## [WORK ORDER]
Copy each line of the entries that includes the word "tbody".

## [Front-end code edit data]
□ □ □ □

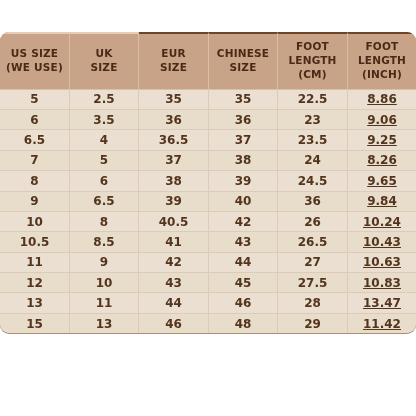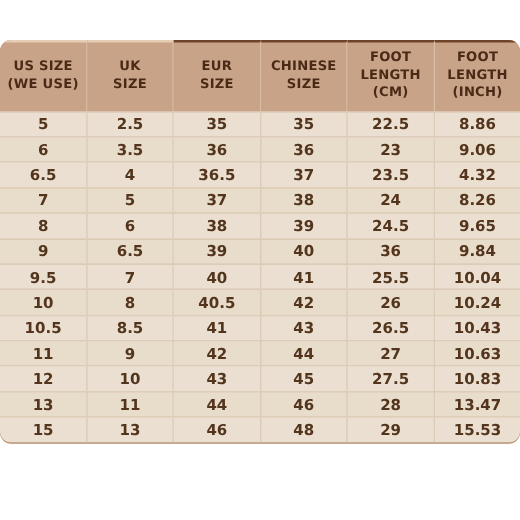--- a/index.html
+++ b/index.html
@@ -72,7 +72,7 @@
     border-top: 1px solid #dccbb6;
     vertical-align: middle;
   }
-  tbody td:last-child { border-right: none; }
+  tbody td:last-child { border-right: none; text-decoration: underline; }
 
   tbody tr:nth-child(even) td { background: #e8dccb; }
 

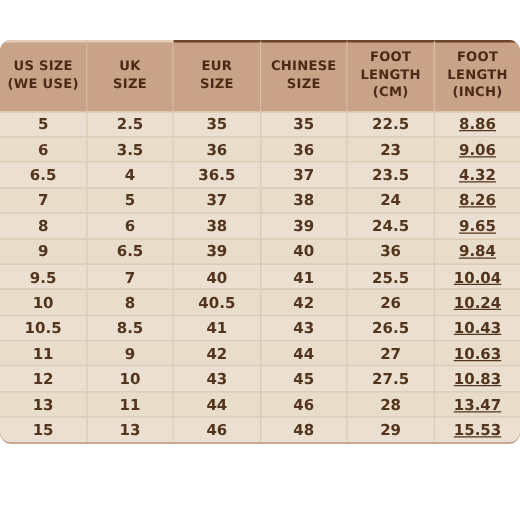--- a/index.html
+++ b/index.html
@@ -130,7 +130,7 @@
           <td>36.5</td>
           <td>37</td>
           <td>23.5</td>
-          <td>4.32</td>
+          <td>9.25</td>
         </tr>
         <tr>
           <td>7</td>

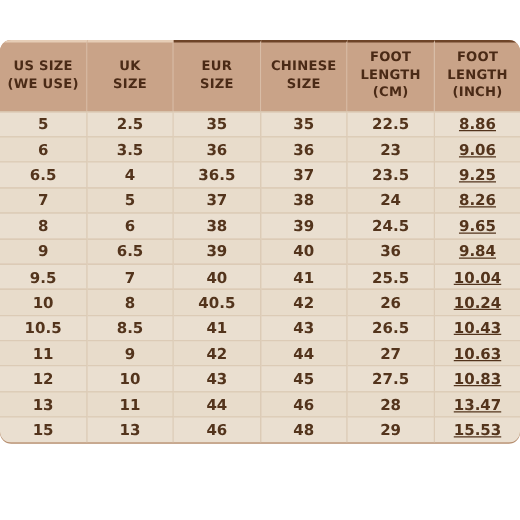--- a/index.html
+++ b/index.html
@@ -157,14 +157,6 @@
           <td>9.84</td>
         </tr>
         <tr>
-          <td>9.5</td>
-          <td>7</td>
-          <td>40</td>
-          <td>41</td>
-          <td>25.5</td>
-          <td>10.04</td>
-        </tr>
-        <tr>
           <td>10</td>
           <td>8</td>
           <td>40.5</td>

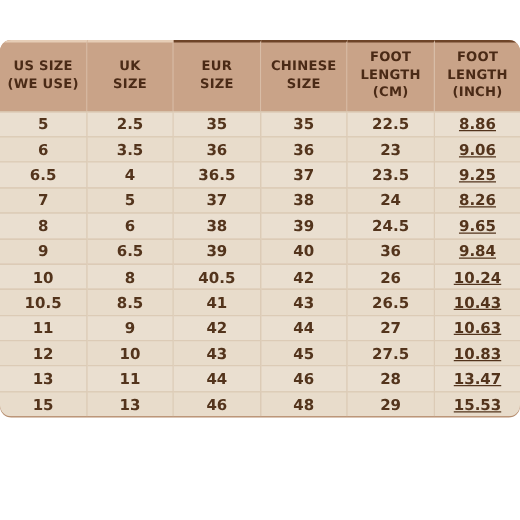--- a/index.html
+++ b/index.html
@@ -202,7 +202,7 @@
           <td>46</td>
           <td>48</td>
           <td>29</td>
-          <td>15.53</td>
+          <td>11.42</td>
         </tr>
       </tbody>
   </table>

□ □ □ □

## [RESULT OF THIS EXERCISE]
-  tbody td:last-child { border-right: none; }
+  tbody td:last-child { border-right: none; text-decoration: underline; }
   tbody tr:nth-child(even) td { background: #e8dccb; }
       </tbody>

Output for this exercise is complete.